Bennie Smith began playing Magic in 1994 and started writing about it shortly after. A Virginia State Champion, he enjoys few things better than winning at tournaments with home brews. Bennie has a weekly column on He also recently published The Complete Commander. Follow him on Twitter, on Facebook, and the occasional Commander games on Magic Online under the handle "blairwitchgreen."

Single Card Strategy typically focuses on interesting commons and uncommons in current and upcoming sets, but for this column Mr. Forsythe tossed me a rare goodie--Artificial Evolution, a tribal card from Onslaught. But don't worry folks; most of the hard-core competitive crowd will probably undervalue this card so it shouldn't be too hard to pick up a few.

To start off, while brainstorming uses for this card,

Artificial Evolution
I wondered what would happen if you changed the word "Wall" on a Wall card into a creature type that your opponent is playing, such as Goblins.

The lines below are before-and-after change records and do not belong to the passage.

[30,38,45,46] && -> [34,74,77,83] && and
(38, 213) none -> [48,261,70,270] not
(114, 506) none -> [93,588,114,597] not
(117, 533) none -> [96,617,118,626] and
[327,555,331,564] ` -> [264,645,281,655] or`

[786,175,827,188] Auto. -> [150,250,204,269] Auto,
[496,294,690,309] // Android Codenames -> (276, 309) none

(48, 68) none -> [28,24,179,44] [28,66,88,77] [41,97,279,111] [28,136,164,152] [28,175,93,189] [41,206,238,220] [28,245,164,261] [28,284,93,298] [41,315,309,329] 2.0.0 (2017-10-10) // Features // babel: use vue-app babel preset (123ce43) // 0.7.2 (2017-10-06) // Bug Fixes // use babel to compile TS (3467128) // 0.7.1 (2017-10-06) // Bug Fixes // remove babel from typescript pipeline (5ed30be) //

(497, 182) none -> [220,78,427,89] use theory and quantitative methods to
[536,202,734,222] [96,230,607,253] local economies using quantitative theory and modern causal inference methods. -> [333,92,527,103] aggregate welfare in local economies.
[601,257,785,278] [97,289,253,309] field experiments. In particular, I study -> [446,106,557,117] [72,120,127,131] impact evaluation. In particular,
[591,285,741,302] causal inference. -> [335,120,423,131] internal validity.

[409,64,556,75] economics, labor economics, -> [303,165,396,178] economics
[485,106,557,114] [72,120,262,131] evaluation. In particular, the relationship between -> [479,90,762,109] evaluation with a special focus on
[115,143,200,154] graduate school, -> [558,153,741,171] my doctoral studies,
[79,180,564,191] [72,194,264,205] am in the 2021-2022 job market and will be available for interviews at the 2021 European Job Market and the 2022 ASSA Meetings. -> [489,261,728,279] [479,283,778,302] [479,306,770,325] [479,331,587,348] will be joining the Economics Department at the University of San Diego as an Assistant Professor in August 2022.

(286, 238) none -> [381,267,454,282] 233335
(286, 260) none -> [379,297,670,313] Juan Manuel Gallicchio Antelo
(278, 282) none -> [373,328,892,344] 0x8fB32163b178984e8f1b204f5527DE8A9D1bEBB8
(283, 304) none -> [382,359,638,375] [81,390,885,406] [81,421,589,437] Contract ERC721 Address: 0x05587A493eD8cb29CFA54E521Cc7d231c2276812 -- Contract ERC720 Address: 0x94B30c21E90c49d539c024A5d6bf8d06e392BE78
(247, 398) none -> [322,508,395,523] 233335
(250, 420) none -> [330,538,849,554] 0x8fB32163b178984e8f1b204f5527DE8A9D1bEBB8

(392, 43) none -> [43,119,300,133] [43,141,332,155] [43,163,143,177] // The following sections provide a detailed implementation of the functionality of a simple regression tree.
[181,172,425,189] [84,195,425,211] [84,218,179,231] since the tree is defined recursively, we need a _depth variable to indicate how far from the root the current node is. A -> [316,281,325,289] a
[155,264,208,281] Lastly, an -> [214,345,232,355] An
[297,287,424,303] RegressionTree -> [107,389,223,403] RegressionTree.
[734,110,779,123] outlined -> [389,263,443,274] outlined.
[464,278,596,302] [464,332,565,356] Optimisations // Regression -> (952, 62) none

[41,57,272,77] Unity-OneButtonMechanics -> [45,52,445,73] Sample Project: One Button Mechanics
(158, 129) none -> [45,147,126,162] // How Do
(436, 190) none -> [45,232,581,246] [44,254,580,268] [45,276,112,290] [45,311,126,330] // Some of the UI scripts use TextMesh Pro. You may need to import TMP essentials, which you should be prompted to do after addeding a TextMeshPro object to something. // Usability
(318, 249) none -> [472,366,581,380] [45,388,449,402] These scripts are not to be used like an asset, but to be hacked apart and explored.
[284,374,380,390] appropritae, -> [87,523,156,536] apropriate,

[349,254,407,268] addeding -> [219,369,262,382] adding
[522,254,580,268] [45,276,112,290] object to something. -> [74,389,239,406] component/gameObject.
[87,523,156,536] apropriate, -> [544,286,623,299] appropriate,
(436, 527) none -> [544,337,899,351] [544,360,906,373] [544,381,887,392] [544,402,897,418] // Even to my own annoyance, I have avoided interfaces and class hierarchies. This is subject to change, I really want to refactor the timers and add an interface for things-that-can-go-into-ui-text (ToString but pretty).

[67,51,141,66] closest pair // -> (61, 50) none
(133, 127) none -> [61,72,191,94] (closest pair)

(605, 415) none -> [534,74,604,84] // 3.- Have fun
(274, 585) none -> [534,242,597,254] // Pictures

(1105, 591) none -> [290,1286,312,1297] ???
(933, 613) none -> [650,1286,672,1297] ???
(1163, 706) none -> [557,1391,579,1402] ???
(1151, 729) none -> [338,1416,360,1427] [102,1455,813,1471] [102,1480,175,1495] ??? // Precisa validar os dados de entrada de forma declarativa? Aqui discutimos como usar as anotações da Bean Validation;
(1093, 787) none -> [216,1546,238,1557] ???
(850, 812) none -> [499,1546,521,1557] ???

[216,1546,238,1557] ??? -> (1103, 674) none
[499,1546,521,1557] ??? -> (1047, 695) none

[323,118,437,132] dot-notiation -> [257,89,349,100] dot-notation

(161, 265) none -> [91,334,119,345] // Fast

Since there is reminder text on Walls that says "Walls can't attack," would you be able to stop Goblins from attacking? As cool as this sounded, it doesn't work. According to Paul Barclay, "The text changes, but does not affect the game. So the card will say Goblins can't attack, but Goblins can still attack. Reminder text does not actually do anything except remind people of the rules, and you can't hack the rules."

Even though Artificial Evolution can't hack the rules, you can still have plenty of fun with it! One thing you may want to do before using this card is get familiar with section "K.11 - Creature Type" from the Comprehensive Rules.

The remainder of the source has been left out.